Sai Thong Som (ใสทองสม) is described in the Legend of the Arhat (ตำนานนิทานพระอรหันต์, ) as a ruler of Dvaravati's Devapura (เทพบุรี), also called Rajgir (ราชคฤห์), a place modern scholarship associates variously with Nakhon Pathom, Ratchaburi or Khu Bua. He is presented as a monarch of mixed Mon and Tai descent.

==Accession==

The Legend of the Arhat relates that his father Balidhiraja, a son of Kalavarnadisharaja, moved south from Sukhothai about 687 and deposed the reigning monarch of Devapura, after which the throne was given to his younger son Sai Thong Som. His only recorded sibling is his elder brother Balipatijaya, who acceded at Lavo in 700 in succession to their grandfather Kalavarnadisharaja.

==Mon–Tai descent==

On the evidence of his name, the Thai historian Manit Vallibhotama proposed that Sai Thong Som was born to a Tai queen consort. The suggestion fits the political circumstances of the preceding reign: after his enthronement at Lavo, Kalavarnadisharaja is reported to have extended his influence north into the Tai polity of Chiang Saen, which the Northern Chronicle names Nagendhara (นาเคนทร). Intermarriage between the Mon dynasty of Dvaravati and Tai elites is placed within that expansion.

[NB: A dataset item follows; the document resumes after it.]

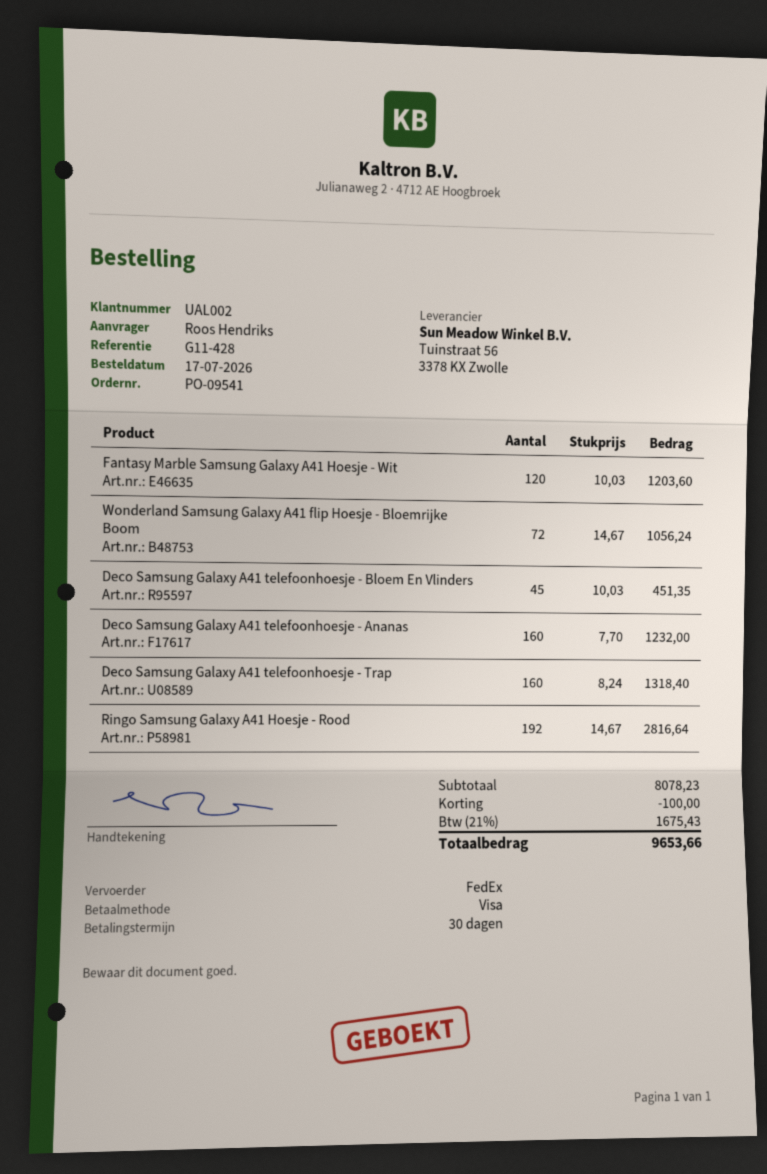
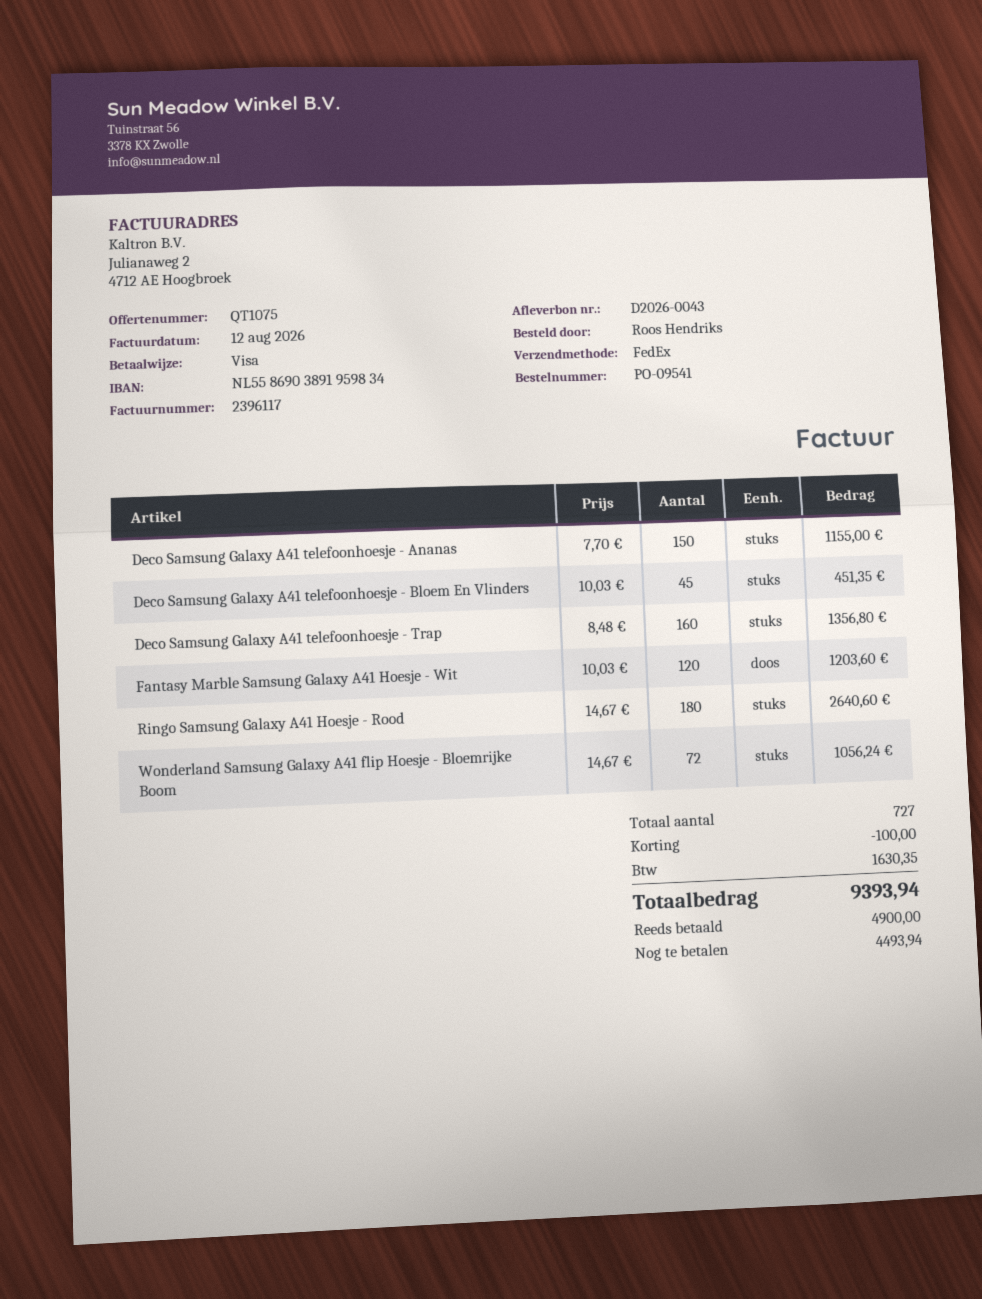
Deco Samsung Galaxy A41 telefoonhoesje - Ananas: 160 x 7.70 = 1232.00 -> 150 x 7.70 = 1155.00
Deco Samsung Galaxy A41 telefoonhoesje - Trap: 160 x 8.24 = 1318.40 -> 160 x 8.48 = 1356.80
Ringo Samsung Galaxy A41 Hoesje - Rood: 192 x 14.67 = 2816.64 -> 180 x 14.67 = 2640.60
tax: 1675.43 -> 1630.35
total: 9653.66 -> 9393.94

Tai political weight in the region grew afterwards. By 861 the Tai Yuan, or Tai Chiang Saen (ไทเชียงแสน), are recorded as established at Lavo and increasing in influence there.

==Later reign==

No record survives of Sai Thong Som's immediate successor. Archaeological and textual evidence indicates that by the early 8th century, within the span of his reign, the political predominance of Dvaravati had begun to decline. The seat is nonetheless attested after that point in the epigraphic record, under the name Sambuka: the Lopburi inscription K.577, of about the 8th–9th century, names its donor Arushva, chief of the people of Tangura, as the son of the king of Sambuka. That centre is placed by several scholars at Nakhon Pathom. The inscription leaves the king unnamed, and no study has proposed a connection with Sai Thong Som or with any other named ruler.

One account of that decline places the initiative outside the Menam basin. Hiram Woodward, who situates Si Thep within the polity known to the Tang court as Wen Dan, has proposed that a Si Thep powerful enough to dominate the 8th century may have exercised some control over Nakhon Pathom together with Lopburi, U Thong and Khu Bua, and has asked whether central Dvaravati should accordingly be understood as having pre- and post-Wen Dan phases. He offers an alternative in which Dvaravati features at Si Thep resulted from a peaceful movement of monks rather than from conquest, and presents the whole as a possibility rather than a finding.